Along with his audio installations, Germany-based Stephan Mathieu has released 16 albums of digital compositions, recordings of acoustic instruments which are edited and reworked using some processes that sound very smart. The end result is something like the lush crackling of some of Fennesz's work. His 2005 disc The Sad Mac includes the track "Smile," with Mathieu playing pump organ and Michael Weiss's bagpipes, hurdy-guydy and ocarina, along with lute, horn and spoken word. Mathieu describes it thusly:
During painting a portrait bards and acrobats where in attendance to counteract the model from sinking into melancholy.
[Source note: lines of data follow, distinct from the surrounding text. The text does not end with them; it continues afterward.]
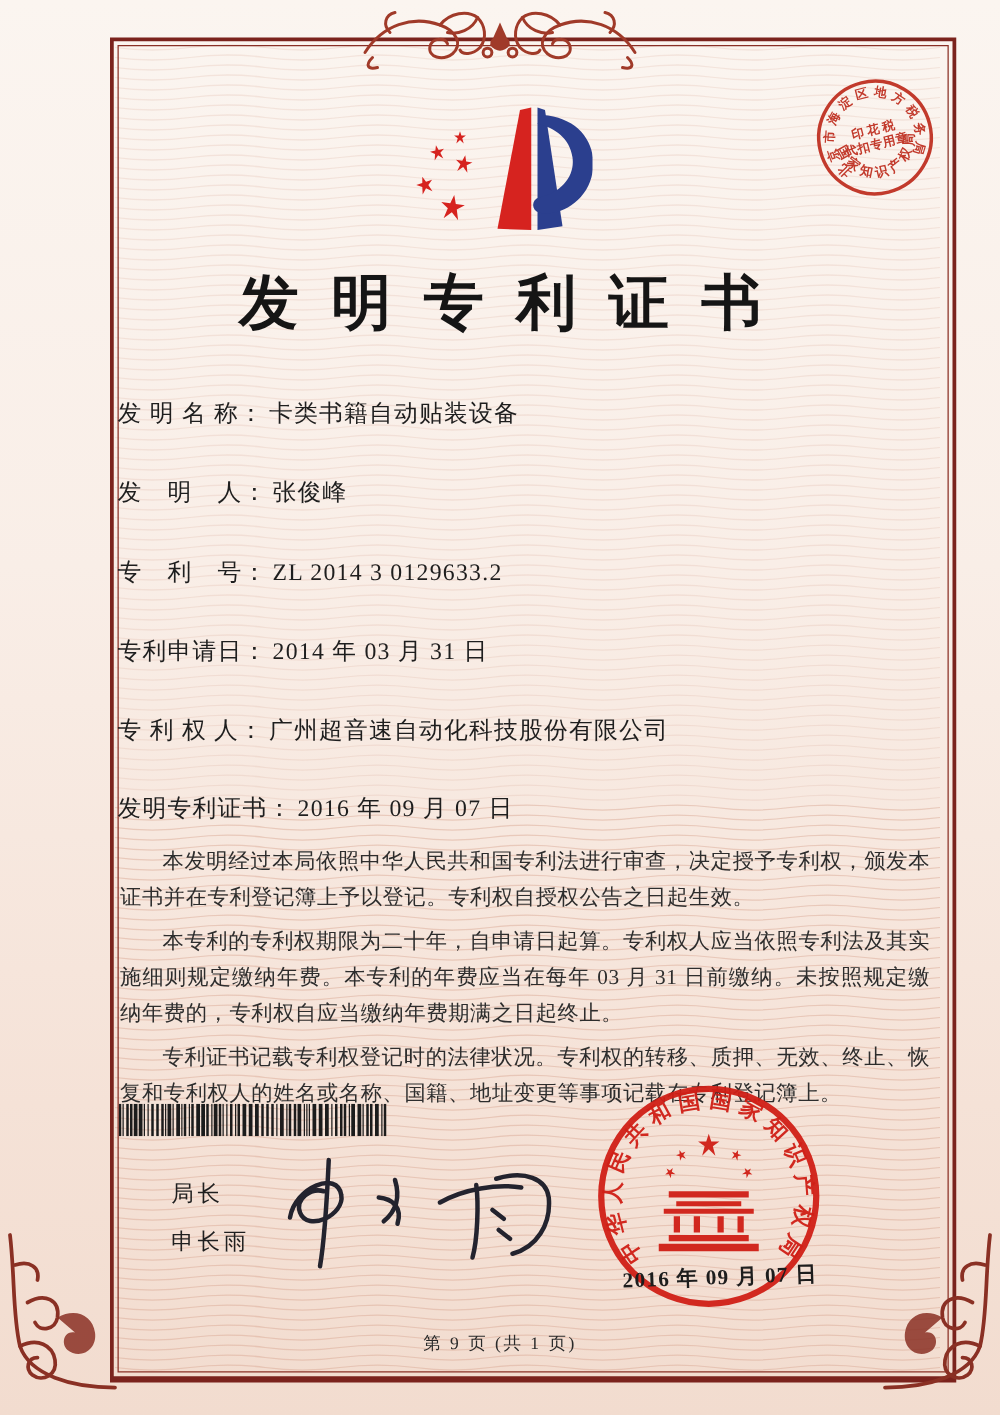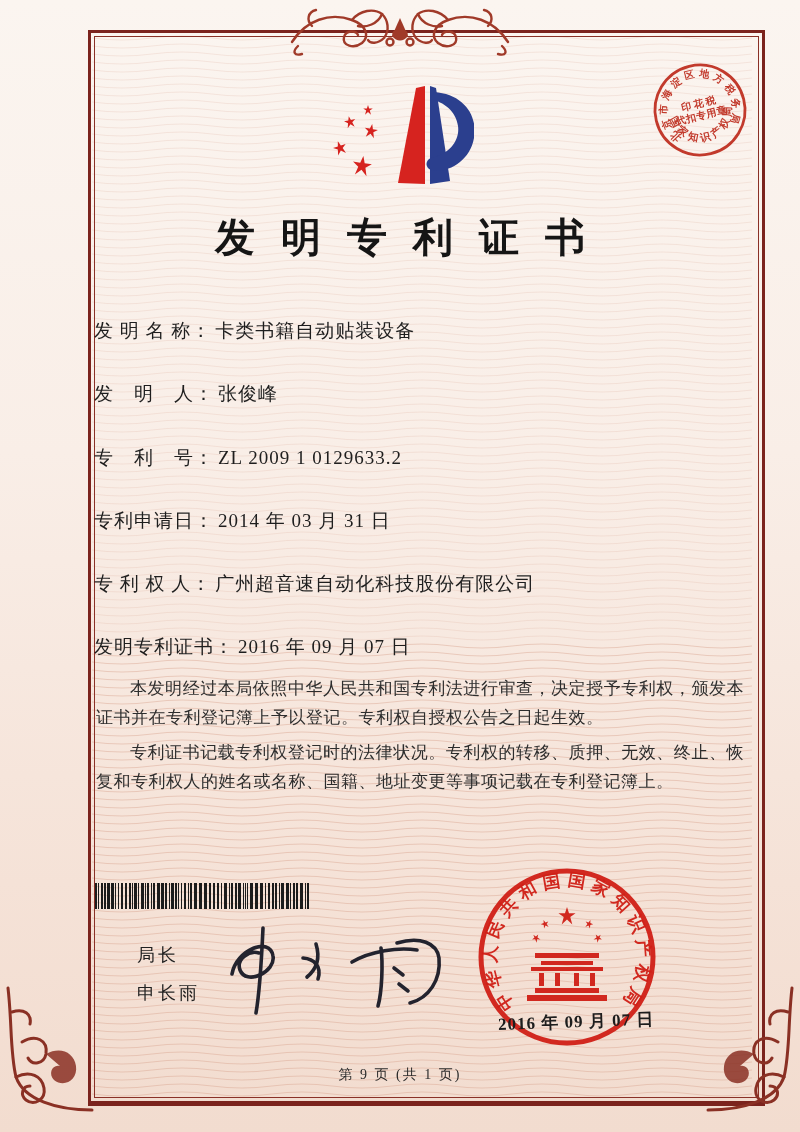"发明专利证书" .title { font-size: 40px -> 48px }
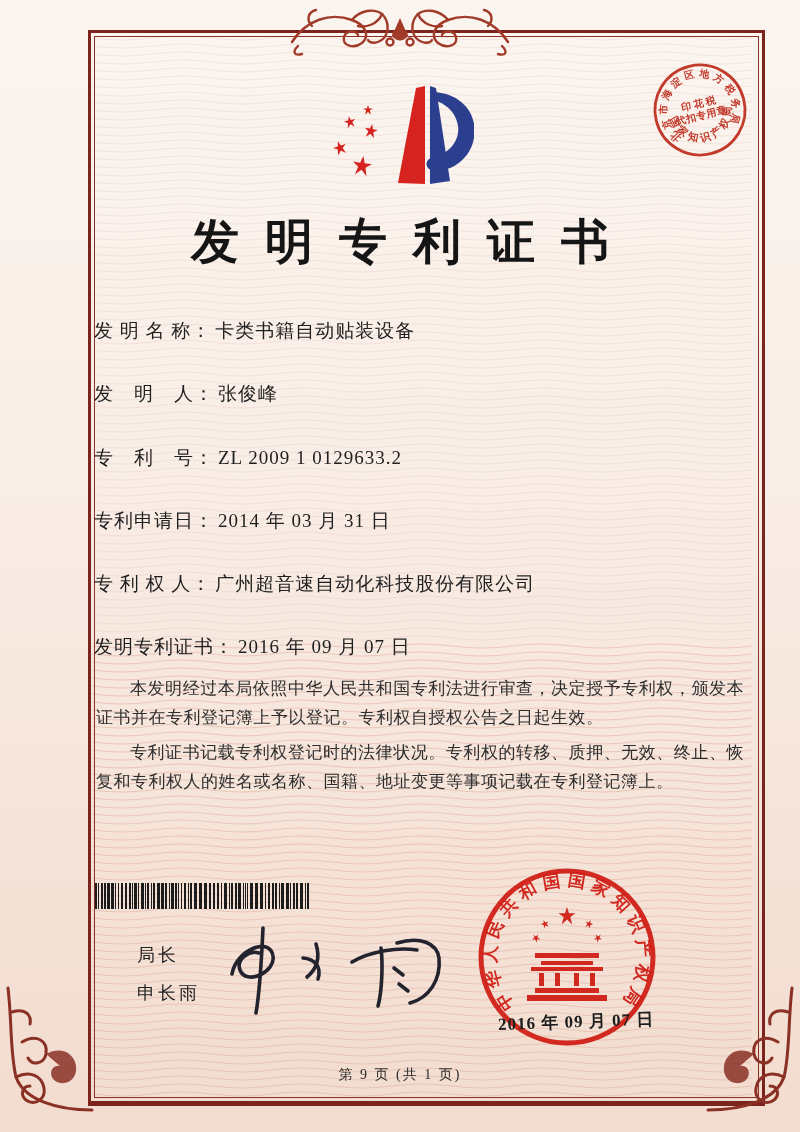"ZL 2009 1 0129633.2" span.val { text: 2009 1 -> 2014 3 }
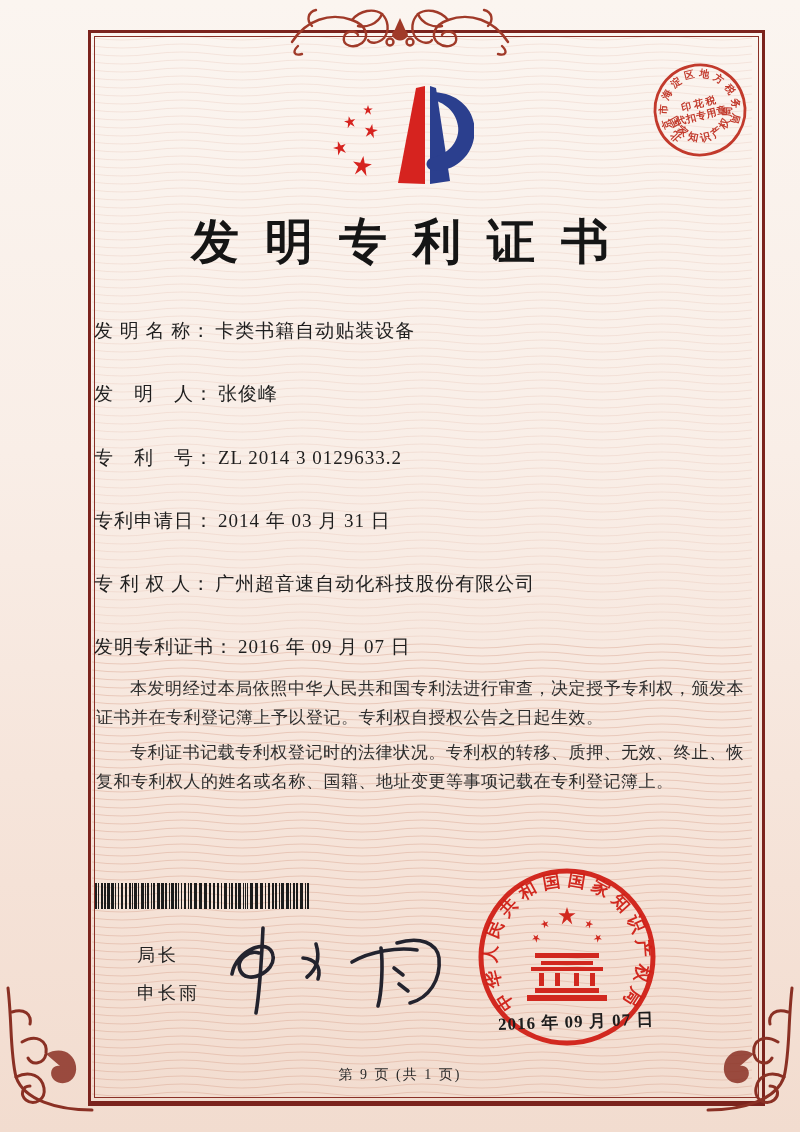"本专利的专利权期限为二十年，自申请日起算。专利权人应当依照专利法及其实施细则规定" p { html: none -> <p>本专利的专利权期限为二十年，自申请日起算。专利权人应当依照专利法及其实施细则规定缴纳年费。本专利的年费应当在每年 03 月 31 日前缴纳。未按照规定缴纳年费的，专利权自应当缴纳年费期满之日起终止。</p> }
A pump organ plays "a motor's endless drone", a fragment from Luigi Pulci's "Morgante a cura di Emilio Piccolo" is read by an italian waiter. Music tinkles the eardrum.
At this point, the careful reader may be growing dismayed at the lack of traditional music. Well, here's some traditional salsa, from Doug Schulkind's 2004 marathon premium. Says Mr. Schulkind:
Combining rumba with reels, son montuno with ceilidh tunes, this Scottish conflagration has the hots for Latin music. And speaking of hot, check out the scorching bagpipes - doing the violin's charanga part no less - on this track from 2000.
Penultimate in our spottily exhaustive examination of the bagpipes in modern society is Yoshi Wada, a Fluxus artist who worked with George Maciunas and Pandit Pran Nath. His work incorporates vocals and bagpipes with instruments of his own devise, such as the "Alligator" and the "Elephant Crocodile." He released two records: Lament for the Rise and Fall of the Elephant Crocodile in 1982 and Off the Wall (for two bagpipes, adapted organ and percussion) in 1984. They've never come out on CD, but are available over at the ever excellent UbuWeb.
And lastly, from the Carnegie Mellon School of Computer Music, a peek into the future: robot bagpipes.